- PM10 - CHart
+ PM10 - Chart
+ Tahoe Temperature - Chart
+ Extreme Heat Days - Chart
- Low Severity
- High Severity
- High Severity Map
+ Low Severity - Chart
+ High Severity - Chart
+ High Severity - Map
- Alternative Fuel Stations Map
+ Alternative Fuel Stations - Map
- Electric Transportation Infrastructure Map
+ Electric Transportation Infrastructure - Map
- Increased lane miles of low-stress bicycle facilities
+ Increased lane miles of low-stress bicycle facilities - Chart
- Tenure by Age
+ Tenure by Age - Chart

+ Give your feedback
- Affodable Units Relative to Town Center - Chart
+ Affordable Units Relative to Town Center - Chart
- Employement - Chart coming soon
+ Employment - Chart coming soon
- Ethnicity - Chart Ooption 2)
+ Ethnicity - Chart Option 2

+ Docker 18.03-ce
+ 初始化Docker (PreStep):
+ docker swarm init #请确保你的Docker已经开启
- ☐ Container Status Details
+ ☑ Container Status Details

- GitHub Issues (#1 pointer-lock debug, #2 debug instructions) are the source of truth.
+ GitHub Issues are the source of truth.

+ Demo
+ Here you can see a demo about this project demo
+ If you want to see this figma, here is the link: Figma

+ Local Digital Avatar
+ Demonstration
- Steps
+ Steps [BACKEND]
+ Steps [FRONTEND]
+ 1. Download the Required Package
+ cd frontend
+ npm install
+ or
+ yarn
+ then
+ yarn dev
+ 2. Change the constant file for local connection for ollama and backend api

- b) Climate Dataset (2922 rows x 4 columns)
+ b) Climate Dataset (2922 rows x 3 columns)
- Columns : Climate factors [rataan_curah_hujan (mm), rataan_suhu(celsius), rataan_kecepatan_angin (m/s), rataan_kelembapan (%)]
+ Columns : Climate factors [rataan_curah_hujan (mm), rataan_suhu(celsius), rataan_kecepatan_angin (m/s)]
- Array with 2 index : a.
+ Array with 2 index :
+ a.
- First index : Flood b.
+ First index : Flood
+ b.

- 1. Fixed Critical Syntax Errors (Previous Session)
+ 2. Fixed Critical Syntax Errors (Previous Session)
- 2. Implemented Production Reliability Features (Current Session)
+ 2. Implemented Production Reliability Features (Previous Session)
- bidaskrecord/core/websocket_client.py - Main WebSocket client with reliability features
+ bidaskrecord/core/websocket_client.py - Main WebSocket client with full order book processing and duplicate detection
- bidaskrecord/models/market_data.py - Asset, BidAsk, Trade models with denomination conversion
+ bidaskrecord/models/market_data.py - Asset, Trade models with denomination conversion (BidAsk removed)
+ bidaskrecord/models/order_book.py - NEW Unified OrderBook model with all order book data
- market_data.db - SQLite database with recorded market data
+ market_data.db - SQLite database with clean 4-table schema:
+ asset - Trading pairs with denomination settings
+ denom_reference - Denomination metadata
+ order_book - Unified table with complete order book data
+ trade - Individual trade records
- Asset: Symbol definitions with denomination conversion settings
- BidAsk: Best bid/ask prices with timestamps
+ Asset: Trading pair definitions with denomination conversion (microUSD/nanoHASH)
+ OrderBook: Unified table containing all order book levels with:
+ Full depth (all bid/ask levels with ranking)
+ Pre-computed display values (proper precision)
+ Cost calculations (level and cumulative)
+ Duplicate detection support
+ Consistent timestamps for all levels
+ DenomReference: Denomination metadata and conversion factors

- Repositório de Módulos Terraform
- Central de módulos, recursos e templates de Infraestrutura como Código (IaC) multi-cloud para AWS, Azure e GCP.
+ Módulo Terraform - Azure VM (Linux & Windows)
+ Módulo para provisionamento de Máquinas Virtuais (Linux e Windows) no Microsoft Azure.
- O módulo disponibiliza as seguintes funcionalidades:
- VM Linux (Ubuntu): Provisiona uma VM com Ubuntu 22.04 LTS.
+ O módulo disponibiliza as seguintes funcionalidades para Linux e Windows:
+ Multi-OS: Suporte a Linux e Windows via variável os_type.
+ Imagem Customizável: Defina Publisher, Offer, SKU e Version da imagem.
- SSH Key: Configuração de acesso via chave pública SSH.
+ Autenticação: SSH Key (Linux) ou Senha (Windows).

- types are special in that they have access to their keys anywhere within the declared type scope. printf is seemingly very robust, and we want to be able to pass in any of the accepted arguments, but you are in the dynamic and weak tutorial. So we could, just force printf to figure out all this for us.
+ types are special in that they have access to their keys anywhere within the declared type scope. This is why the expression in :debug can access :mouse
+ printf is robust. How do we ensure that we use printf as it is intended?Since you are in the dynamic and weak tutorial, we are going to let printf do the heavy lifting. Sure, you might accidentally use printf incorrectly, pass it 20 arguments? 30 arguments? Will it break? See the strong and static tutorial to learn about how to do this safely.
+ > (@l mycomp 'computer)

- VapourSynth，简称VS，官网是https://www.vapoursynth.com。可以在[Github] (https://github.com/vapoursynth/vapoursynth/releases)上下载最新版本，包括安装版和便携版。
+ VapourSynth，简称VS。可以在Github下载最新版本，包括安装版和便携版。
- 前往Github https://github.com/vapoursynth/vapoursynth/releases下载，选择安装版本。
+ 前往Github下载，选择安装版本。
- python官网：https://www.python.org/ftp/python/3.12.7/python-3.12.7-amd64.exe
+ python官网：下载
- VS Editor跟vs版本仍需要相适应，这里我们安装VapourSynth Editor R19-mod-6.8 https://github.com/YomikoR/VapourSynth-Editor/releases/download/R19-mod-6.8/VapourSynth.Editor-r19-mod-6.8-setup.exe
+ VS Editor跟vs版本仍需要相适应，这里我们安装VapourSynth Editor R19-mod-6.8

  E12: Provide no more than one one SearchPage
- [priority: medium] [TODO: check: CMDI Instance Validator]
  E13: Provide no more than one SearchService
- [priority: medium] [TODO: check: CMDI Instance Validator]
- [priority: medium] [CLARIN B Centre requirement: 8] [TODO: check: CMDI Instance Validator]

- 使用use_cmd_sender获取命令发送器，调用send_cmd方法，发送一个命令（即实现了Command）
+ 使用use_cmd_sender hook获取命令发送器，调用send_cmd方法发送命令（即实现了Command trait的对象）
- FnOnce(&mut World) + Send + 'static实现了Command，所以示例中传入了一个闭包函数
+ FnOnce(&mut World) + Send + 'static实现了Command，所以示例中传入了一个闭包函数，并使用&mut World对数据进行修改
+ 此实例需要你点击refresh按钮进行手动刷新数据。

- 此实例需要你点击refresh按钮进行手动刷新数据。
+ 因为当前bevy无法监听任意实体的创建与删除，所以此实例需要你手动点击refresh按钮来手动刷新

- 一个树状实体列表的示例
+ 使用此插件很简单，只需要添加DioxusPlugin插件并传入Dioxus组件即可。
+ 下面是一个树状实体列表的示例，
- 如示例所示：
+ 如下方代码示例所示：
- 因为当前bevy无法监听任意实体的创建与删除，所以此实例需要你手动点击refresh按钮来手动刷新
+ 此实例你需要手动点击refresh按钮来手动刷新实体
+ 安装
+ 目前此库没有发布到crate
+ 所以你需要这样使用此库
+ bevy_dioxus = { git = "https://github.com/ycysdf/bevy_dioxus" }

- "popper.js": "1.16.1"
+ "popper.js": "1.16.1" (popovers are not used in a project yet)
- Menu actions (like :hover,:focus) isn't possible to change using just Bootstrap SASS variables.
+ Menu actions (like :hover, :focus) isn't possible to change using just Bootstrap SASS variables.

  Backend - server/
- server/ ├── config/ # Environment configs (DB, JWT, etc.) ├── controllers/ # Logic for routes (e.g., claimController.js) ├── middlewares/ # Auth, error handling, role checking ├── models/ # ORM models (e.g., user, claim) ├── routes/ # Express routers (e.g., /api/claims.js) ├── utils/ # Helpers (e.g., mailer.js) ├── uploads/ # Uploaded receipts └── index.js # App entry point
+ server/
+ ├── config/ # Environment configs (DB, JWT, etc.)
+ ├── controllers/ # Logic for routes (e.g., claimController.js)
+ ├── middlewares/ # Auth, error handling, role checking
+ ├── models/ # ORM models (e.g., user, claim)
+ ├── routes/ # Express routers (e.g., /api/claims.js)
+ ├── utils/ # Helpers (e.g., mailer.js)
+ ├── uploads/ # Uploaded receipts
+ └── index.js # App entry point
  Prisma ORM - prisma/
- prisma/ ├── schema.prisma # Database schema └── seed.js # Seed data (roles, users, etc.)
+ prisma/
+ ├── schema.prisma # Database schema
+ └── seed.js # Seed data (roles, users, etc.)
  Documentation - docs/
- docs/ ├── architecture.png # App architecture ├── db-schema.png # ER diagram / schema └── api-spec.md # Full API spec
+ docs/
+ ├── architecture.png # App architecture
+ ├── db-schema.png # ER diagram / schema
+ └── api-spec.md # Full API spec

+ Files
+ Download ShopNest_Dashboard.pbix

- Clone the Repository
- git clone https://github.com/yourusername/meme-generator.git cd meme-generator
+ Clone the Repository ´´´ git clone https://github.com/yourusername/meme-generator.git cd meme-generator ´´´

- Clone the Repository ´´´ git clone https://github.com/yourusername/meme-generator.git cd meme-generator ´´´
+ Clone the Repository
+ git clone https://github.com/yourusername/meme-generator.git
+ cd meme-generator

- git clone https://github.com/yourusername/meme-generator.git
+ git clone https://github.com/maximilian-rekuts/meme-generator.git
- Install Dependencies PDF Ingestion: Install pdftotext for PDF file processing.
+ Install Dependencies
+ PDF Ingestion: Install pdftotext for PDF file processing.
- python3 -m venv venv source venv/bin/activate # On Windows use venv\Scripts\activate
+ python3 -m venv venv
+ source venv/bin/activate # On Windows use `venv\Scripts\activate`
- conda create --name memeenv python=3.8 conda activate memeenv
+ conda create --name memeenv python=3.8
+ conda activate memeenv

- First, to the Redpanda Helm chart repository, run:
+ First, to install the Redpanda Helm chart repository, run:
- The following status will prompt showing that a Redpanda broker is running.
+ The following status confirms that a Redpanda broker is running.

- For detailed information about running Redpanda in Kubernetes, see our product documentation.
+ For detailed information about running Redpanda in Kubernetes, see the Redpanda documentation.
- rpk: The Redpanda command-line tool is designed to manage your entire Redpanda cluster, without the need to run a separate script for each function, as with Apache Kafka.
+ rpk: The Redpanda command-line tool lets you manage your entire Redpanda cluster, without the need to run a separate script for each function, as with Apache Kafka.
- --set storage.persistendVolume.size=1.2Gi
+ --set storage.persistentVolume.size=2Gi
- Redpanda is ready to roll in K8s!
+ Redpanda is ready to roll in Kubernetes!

§ **WHAT TO PRODUCE**: All that is needed is the exact run of lines above from the line containing "- O módulo disponibiliza" through the line containing "do this safely.", both of them included.

§ **RESULT**:
- O módulo disponibiliza as seguintes funcionalidades:
- VM Linux (Ubuntu): Provisiona uma VM com Ubuntu 22.04 LTS.
+ O módulo disponibiliza as seguintes funcionalidades para Linux e Windows:
+ Multi-OS: Suporte a Linux e Windows via variável os_type.
+ Imagem Customizável: Defina Publisher, Offer, SKU e Version da imagem.
- SSH Key: Configuração de acesso via chave pública SSH.
+ Autenticação: SSH Key (Linux) ou Senha (Windows).

- types are special in that they have access to their keys anywhere within the declared type scope. printf is seemingly very robust, and we want to be able to pass in any of the accepted arguments, but you are in the dynamic and weak tutorial. So we could, just force printf to figure out all this for us.
+ types are special in that they have access to their keys anywhere within the declared type scope. This is why the expression in :debug can access :mouse
+ printf is robust. How do we ensure that we use printf as it is intended?Since you are in the dynamic and weak tutorial, we are going to let printf do the heavy lifting. Sure, you might accidentally use printf incorrectly, pass it 20 arguments? 30 arguments? Will it break? See the strong and static tutorial to learn about how to do this safely.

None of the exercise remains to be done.